Как интересно и поучительно встречаются аналогичные ситуации. Когда лет тридцать пять назад заболел мой папа болезнью Паркинсона, я увидел без слов, что он тоскует по своей малой родине. В работе, как бы ни было тяжело её исполнять, время движется как-то по-другому, и настрой души другой. А теперь ни здоровья, ни работы не стало… Конечно, хотела вернуться в родные края и мама, но она исходила из интересов папы: «Куда иголка, туда и нитка». Вслух они никогда не высказывали мне своё потаённое желание, понимая очевидно, что им в их почтенные годы этот переезд уже не осуществить. И я, имея семью и стабильную работу, решил перерезать те корни, которыми был достаточно прочно укреплён, живя в Горьком, и переехать в Воробеж, чтобы перевезти туда родителей. Совершенно отчётливо сознавая, что для меня жизнь в этом городе в психологическом отношении была наполнена слишком большой горечью, но на «малую родину» я уже не стремился. Возвращение своё воспринимал как некий переходный период; перевезу родителей, здесь есть ещё мои родные брат и сестры, папины два брата и сестра, — а сам, если Бог даст, найду себе место поближе к Прибалтике. Мне нравилась тамошняя культура, хотя я её не идеализировал. Был какое-то время дружен с эстонцами и латышами и видел, как они чуть ли не молились на всё западное. Видел, как они относились к русским, и однажды даже участвовал в маленькой сценке. В Таллине в одном кафе мне под видом кофе, который я себе заказал, рыжая и тощая официантка принесла мне в гранёном стакане какую-то мутно-коричневую бурду. На мою претензию она отреагировала вполне ожидаемо вроде того, что она не понимает мой язык. Тогда здесь же на салфетке я написал ей по-фински: «Ваш кофе такое же дерьмо, как в советских столовых». Здесь она поняла сразу, но я не стал унижать себя ожиданием заказа.
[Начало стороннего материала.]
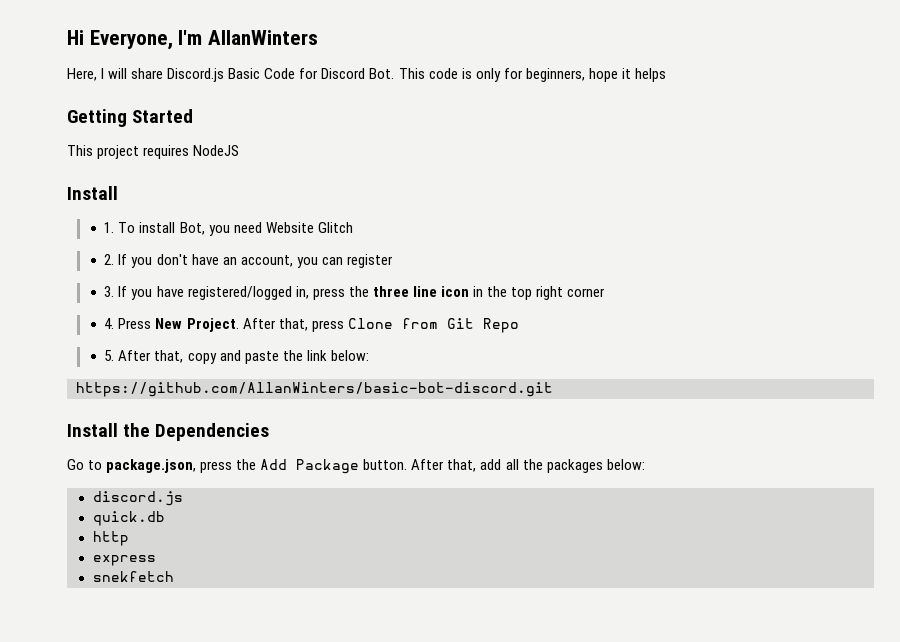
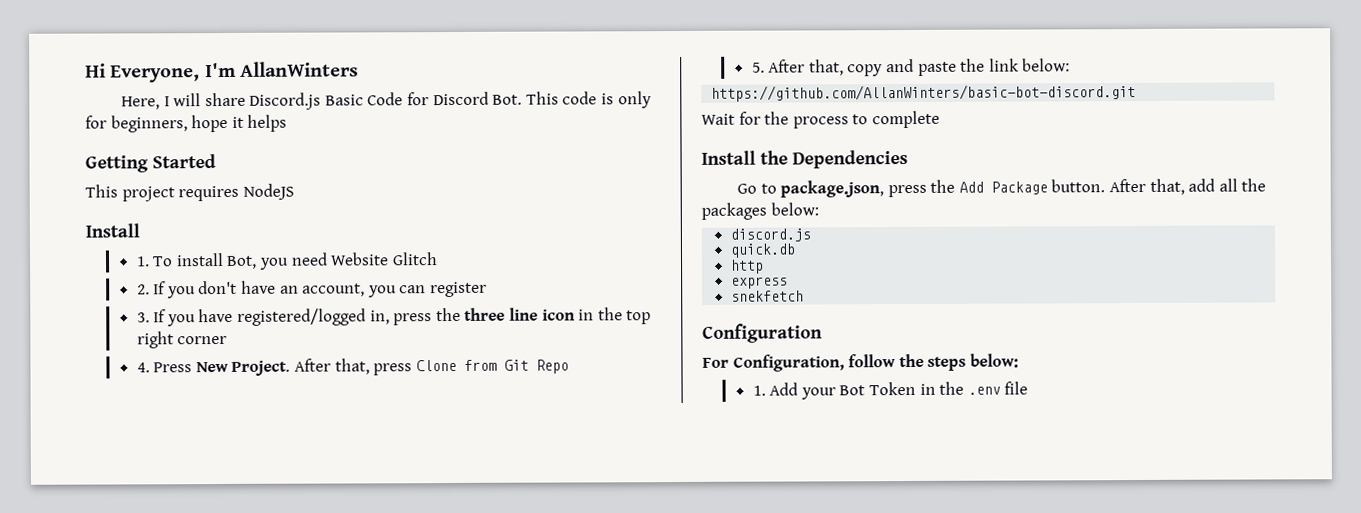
+ Wait for the process to complete
+ Configuration
+ For Configuration, follow the steps below:
+ 1. Add your Bot Token in the .env file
Было и объяснение с моими прибалтийскими друзьями, когда они не скрывали своего высокомерного отношения к русским (я здесь был не в счёт). «Ребята, — говорил я им, — надо же представлять разницу между советским и русским. Первое — это идеология, и здесь понятно ваше отторжение. Но русские-то и сами жертвы этой идеологии». Не знаю, поняли они меня или нет…

Да, жить в прибалтийских краях мне не удалось, хотя в Калининград меня приглашали работать. И я съездил, но мне там не понравилось по ряду факторов; может быть, я был неправ и поторопился с выводом. Но на том всё и закончилось. Вспомнилось же всё это в связи с тем, что родители мои мне были до самой своей кончины благодарны за то, что я перевёз их на родину и не оставил их. Мама моя так и говорила, что жить сможет только со мной.

Ситуация же с Рувимом Иосифовичем была схожей, только здесь он жертвовал в пользу сына и его семьи. Уверен, что Володя был весьма признателен отцу за его решение не расставаться. Надо сказать, что сын оказался достойным; даже то, что умирающий отец как-то «дотянул» в израильском хосписе, чтобы последним своим вздохом проститься со спешащими к нему сыном и невесткой, — даже за это Володя остался глубоко благодарным.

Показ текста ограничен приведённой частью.